XIENCE V EVEROLIMUS ELUTING CORONARY STENT SYSTEM
Report
- Report Number
- 2024168-2013-03275
- Event Type
- Injury
- Date Received
- May 24, 2013
- Date of Event
- April 30, 2013
- Report Date
- May 1, 2013
- Manufacturer
- AV-TEMECULA-CT
- Product Code
- NIQ
- PMA / PMN Number
- P070015
- Adverse Event
- Yes
- Report Source
- Manufacturer report
- Reporter Location
- UK
- Reporter Occupation
- HEALTH PROFESSIONAL
Narratives
(B)(4). DURING PROCESSING OF THIS COMPLAINT, ATTEMPTS WERE MADE TO OBTAIN COMPLETE EVENT, PATIENT AND DEVICE INFORMATION. THERE WERE NO REPORTED PRODUCT DEFICIENCIES. THE REPORTED PATIENT EFFECTS OF THROMBOSIS, DISSECTION, ANEMIA, ANGINA, AND MYOCARDIAL INFARCTION ARE LISTED IN THE XIENCE V EVEROLIMUS ELUTING CORONARY STENT SYSTEM INSTRUCTIONS FOR USE AS KNOWN PATIENT EFFECTS. ALTHOUGH A CONCLUSIVE CAUSE FOR THE REPORTED PATIENT EFFECTS AND THE RELATIONSHIP TO THE DEVICE IF ANY CANNOT BE DETERMINED, THERE IS NO INDICATION OF A PRODUCT QUALITY DEFICIENCY WITH RESPECT TO MANUFACTURE, DESIGN, OR LABELING.
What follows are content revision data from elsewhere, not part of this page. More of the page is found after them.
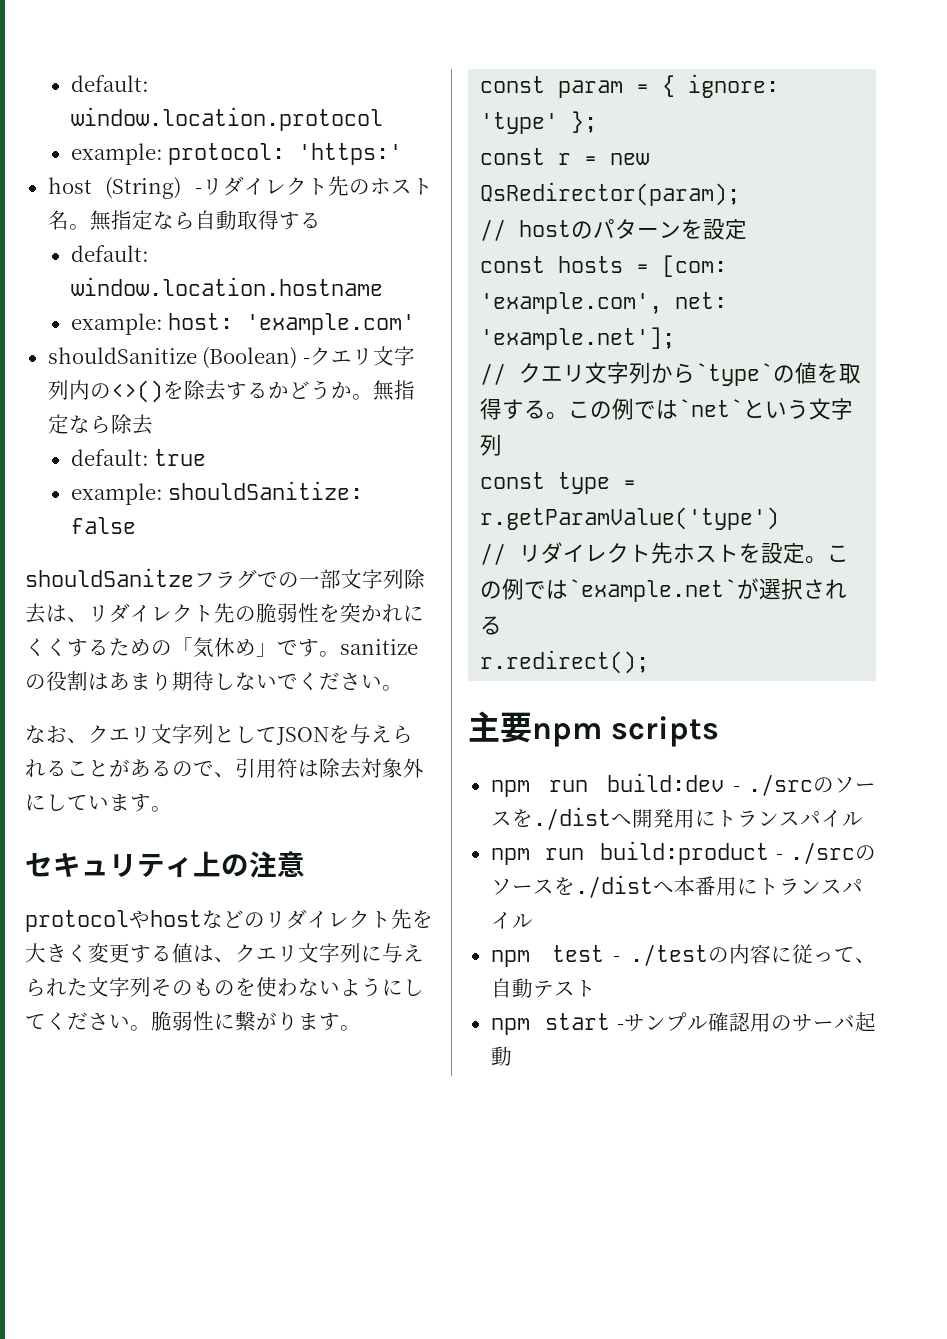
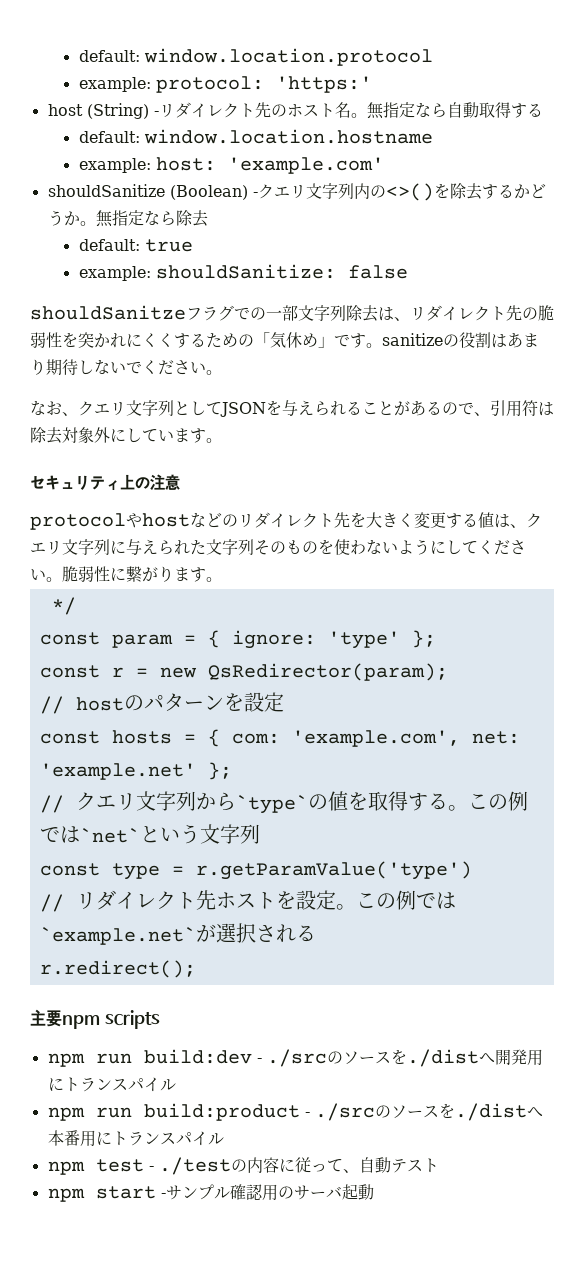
(361, 1028) none -> [51,597,76,615] // */
[662,255,728,277] [480,292,728,314] [480,327,676,350] [com: 'example.com', net: 'example.net']; -> [207,729,520,747] [39,762,232,780] { com: 'example.com', net: 'example.net' };

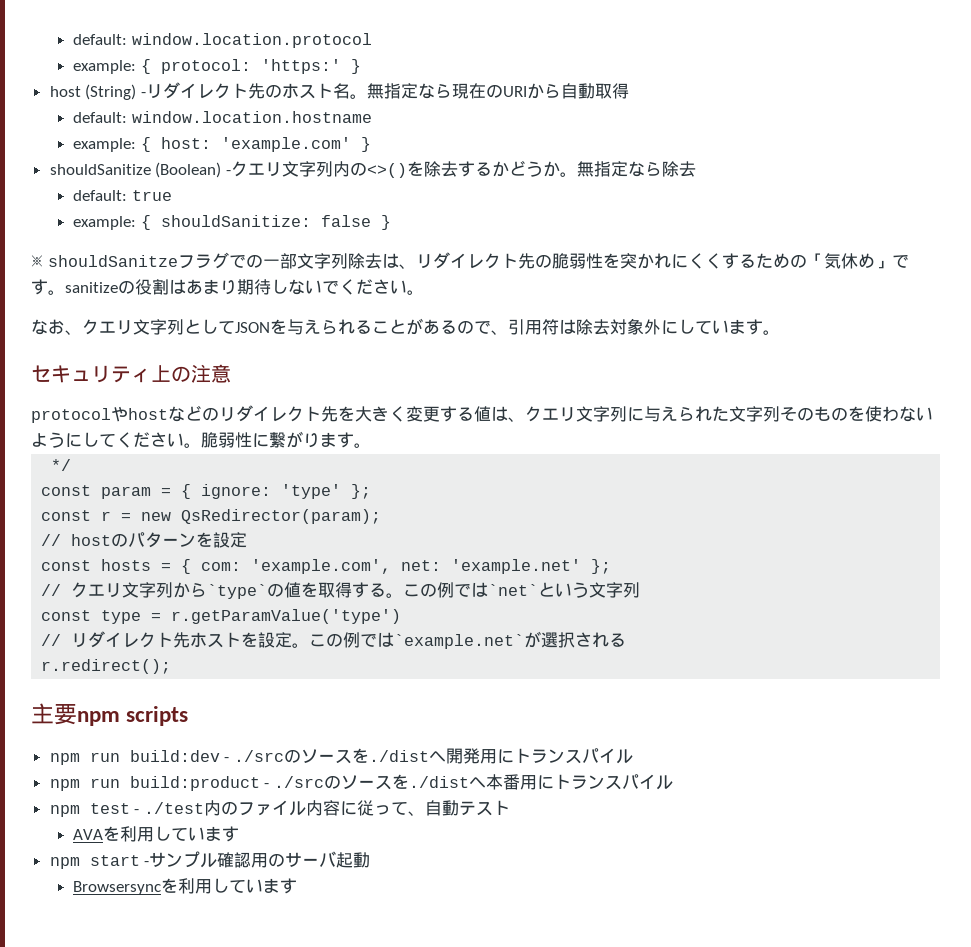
(151, 84) none -> [140,59,151,74] {
(372, 84) none -> [350,59,361,74] }
(447, 110) none -> [451,83,561,99] 現在のURIから
[510,103,543,118] する -> (629, 91) none
(151, 165) none -> [140,137,151,152] {
(384, 165) none -> [360,137,371,152] }
(151, 273) none -> [140,215,151,230] {
(408, 272) // -> [380,215,391,230] [31,255,43,267] } // ※
[230,1159,247,1172] の -> [203,800,306,816] 内のファイル
(439, 1165) none -> [73,826,240,842] // AVAを利用しています
(374, 1192) none -> [73,878,298,895] // Browsersyncを利用しています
(B)(4). THERE WERE NO REPORTED PRODUCT DEFICIENCIES. THE REPORTED PATIENT EFFECTS OF ISCHEMIA, DISSECTION, THROMBOSIS, ANEMIA, ANGINA, AND MYOCARDIAL INFARCTION ARE LISTED IN THE XIENCE V EVEROLIMUS ELUTING CORONARY STENT SYSTEM INSTRUCTIONS FOR USE AS KNOWN PATIENT EFFECTS. ALTHOUGH A CONCLUSIVE CAUSE FOR THE REPORTED PATIENT EFFECTS AND THE RELATIONSHIP TO THE DEVICE IF ANY CANNOT BE DETERMINED, THERE IS NO INDICATION OF A PRODUCT QUALITY DEFICIENCY WITH RESPECT TO MANUFACTURE, DESIGN, OR LABELING.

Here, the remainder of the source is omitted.